TO DO
Every line below should be repeated exactly.

RECORDED INFORMATION
------------------------------------------------------------------------

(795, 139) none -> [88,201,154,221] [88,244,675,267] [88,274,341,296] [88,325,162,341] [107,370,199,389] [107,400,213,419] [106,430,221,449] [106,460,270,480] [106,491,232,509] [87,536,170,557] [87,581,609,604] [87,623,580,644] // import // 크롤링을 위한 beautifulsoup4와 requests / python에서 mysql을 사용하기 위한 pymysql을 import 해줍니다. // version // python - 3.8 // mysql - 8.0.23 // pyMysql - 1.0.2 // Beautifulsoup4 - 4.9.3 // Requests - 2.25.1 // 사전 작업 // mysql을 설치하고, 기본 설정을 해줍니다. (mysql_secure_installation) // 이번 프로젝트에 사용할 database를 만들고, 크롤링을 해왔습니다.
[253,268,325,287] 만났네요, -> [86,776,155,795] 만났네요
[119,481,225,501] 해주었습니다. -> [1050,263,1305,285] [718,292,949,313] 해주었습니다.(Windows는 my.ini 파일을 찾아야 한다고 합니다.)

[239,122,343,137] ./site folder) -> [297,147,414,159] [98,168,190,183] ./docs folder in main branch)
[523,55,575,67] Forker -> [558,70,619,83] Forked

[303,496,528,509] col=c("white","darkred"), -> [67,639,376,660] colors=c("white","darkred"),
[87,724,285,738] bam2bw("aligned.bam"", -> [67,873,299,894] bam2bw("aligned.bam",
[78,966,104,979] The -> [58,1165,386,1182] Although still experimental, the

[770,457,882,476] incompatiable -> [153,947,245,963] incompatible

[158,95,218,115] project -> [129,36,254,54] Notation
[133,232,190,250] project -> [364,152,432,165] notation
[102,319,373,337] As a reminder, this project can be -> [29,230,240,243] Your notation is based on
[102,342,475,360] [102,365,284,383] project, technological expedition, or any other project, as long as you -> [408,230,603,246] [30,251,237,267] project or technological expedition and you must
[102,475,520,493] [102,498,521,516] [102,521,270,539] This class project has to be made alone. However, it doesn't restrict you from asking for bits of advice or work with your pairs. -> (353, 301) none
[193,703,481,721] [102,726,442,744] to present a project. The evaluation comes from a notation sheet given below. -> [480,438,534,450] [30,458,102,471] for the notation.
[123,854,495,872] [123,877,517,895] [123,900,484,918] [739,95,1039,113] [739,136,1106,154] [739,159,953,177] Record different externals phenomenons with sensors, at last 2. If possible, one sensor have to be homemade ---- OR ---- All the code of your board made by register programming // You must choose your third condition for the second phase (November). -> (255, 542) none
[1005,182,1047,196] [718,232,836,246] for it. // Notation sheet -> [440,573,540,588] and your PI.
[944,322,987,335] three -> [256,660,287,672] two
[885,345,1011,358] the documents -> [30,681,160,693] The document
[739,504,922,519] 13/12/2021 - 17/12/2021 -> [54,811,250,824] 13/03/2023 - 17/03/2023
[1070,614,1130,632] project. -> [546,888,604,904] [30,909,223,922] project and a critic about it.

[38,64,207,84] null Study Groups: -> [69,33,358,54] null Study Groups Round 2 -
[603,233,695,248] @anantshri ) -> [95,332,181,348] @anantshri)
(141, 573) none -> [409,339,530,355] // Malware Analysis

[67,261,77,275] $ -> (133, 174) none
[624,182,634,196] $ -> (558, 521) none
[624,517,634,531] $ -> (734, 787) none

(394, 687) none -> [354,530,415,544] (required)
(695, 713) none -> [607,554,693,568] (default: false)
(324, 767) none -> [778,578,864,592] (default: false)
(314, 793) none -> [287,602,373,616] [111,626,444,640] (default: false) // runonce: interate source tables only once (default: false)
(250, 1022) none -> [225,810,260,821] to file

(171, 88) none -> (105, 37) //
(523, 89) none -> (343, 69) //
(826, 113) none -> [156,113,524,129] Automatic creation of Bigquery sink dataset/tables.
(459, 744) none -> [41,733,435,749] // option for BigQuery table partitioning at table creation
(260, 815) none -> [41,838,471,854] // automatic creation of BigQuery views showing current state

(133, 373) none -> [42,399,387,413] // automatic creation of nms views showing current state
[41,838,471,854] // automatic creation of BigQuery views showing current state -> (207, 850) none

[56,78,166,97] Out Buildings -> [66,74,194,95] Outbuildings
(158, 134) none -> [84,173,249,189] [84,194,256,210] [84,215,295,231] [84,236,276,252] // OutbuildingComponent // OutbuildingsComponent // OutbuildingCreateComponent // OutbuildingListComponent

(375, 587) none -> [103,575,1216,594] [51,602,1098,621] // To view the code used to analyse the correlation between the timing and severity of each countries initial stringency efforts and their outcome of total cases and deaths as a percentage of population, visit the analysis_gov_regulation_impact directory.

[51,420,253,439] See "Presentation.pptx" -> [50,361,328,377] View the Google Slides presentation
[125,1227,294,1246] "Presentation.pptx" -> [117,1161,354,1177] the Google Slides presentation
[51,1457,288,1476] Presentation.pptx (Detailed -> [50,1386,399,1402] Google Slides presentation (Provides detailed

------------------------------------------------------------------------

COMPLETED EXERCISE
(795, 139) none -> [88,201,154,221] [88,244,675,267] [88,274,341,296] [88,325,162,341] [107,370,199,389] [107,400,213,419] [106,430,221,449] [106,460,270,480] [106,491,232,509] [87,536,170,557] [87,581,609,604] [87,623,580,644] // import // 크롤링을 위한 beautifulsoup4와 requests / python에서 mysql을 사용하기 위한 pymysql을 import 해줍니다. // version // python - 3.8 // mysql - 8.0.23 // pyMysql - 1.0.2 // Beautifulsoup4 - 4.9.3 // Requests - 2.25.1 // 사전 작업 // mysql을 설치하고, 기본 설정을 해줍니다. (mysql_secure_installation) // 이번 프로젝트에 사용할 database를 만들고, 크롤링을 해왔습니다.
[253,268,325,287] 만났네요, -> [86,776,155,795] 만났네요
[119,481,225,501] 해주었습니다. -> [1050,263,1305,285] [718,292,949,313] 해주었습니다.(Windows는 my.ini 파일을 찾아야 한다고 합니다.)

[239,122,343,137] ./site folder) -> [297,147,414,159] [98,168,190,183] ./docs folder in main branch)
[523,55,575,67] Forker -> [558,70,619,83] Forked

[303,496,528,509] col=c("white","darkred"), -> [67,639,376,660] colors=c("white","darkred"),
[87,724,285,738] bam2bw("aligned.bam"", -> [67,873,299,894] bam2bw("aligned.bam",
[78,966,104,979] The -> [58,1165,386,1182] Although still experimental, the

[770,457,882,476] incompatiable -> [153,947,245,963] incompatible

[158,95,218,115] project -> [129,36,254,54] Notation
[133,232,190,250] project -> [364,152,432,165] notation
[102,319,373,337] As a reminder, this project can be -> [29,230,240,243] Your notation is based on
[102,342,475,360] [102,365,284,383] project, technological expedition, or any other project, as long as you -> [408,230,603,246] [30,251,237,267] project or technological expedition and you must
[102,475,520,493] [102,498,521,516] [102,521,270,539] This class project has to be made alone. However, it doesn't restrict you from asking for bits of advice or work with your pairs. -> (353, 301) none
[193,703,481,721] [102,726,442,744] to present a project. The evaluation comes from a notation sheet given below. -> [480,438,534,450] [30,458,102,471] for the notation.
[123,854,495,872] [123,877,517,895] [123,900,484,918] [739,95,1039,113] [739,136,1106,154] [739,159,953,177] Record different externals phenomenons with sensors, at last 2. If possible, one sensor have to be homemade ---- OR ---- All the code of your board made by register programming // You must choose your third condition for the second phase (November). -> (255, 542) none
[1005,182,1047,196] [718,232,836,246] for it. // Notation sheet -> [440,573,540,588] and your PI.
[944,322,987,335] three -> [256,660,287,672] two
[885,345,1011,358] the documents -> [30,681,160,693] The document
[739,504,922,519] 13/12/2021 - 17/12/2021 -> [54,811,250,824] 13/03/2023 - 17/03/2023
[1070,614,1130,632] project. -> [546,888,604,904] [30,909,223,922] project and a critic about it.

[38,64,207,84] null Study Groups: -> [69,33,358,54] null Study Groups Round 2 -
[603,233,695,248] @anantshri ) -> [95,332,181,348] @anantshri)
(141, 573) none -> [409,339,530,355] // Malware Analysis

[67,261,77,275] $ -> (133, 174) none
[624,182,634,196] $ -> (558, 521) none
[624,517,634,531] $ -> (734, 787) none

(394, 687) none -> [354,530,415,544] (required)
(695, 713) none -> [607,554,693,568] (default: false)
(324, 767) none -> [778,578,864,592] (default: false)
(314, 793) none -> [287,602,373,616] [111,626,444,640] (default: false) // runonce: interate source tables only once (default: false)
(250, 1022) none -> [225,810,260,821] to file

(171, 88) none -> (105, 37) //
(523, 89) none -> (343, 69) //
(826, 113) none -> [156,113,524,129] Automatic creation of Bigquery sink dataset/tables.
(459, 744) none -> [41,733,435,749] // option for BigQuery table partitioning at table creation
(260, 815) none -> [41,838,471,854] // automatic creation of BigQuery views showing current state

(133, 373) none -> [42,399,387,413] // automatic creation of nms views showing current state
[41,838,471,854] // automatic creation of BigQuery views showing current state -> (207, 850) none

[56,78,166,97] Out Buildings -> [66,74,194,95] Outbuildings
(158, 134) none -> [84,173,249,189] [84,194,256,210] [84,215,295,231] [84,236,276,252] // OutbuildingComponent // OutbuildingsComponent // OutbuildingCreateComponent // OutbuildingListComponent

(375, 587) none -> [103,575,1216,594] [51,602,1098,621] // To view the code used to analyse the correlation between the timing and severity of each countries initial stringency efforts and their outcome of total cases and deaths as a percentage of population, visit the analysis_gov_regulation_impact directory.

[51,420,253,439] See "Presentation.pptx" -> [50,361,328,377] View the Google Slides presentation
[125,1227,294,1246] "Presentation.pptx" -> [117,1161,354,1177] the Google Slides presentation
[51,1457,288,1476] Presentation.pptx (Detailed -> [50,1386,399,1402] Google Slides presentation (Provides detailed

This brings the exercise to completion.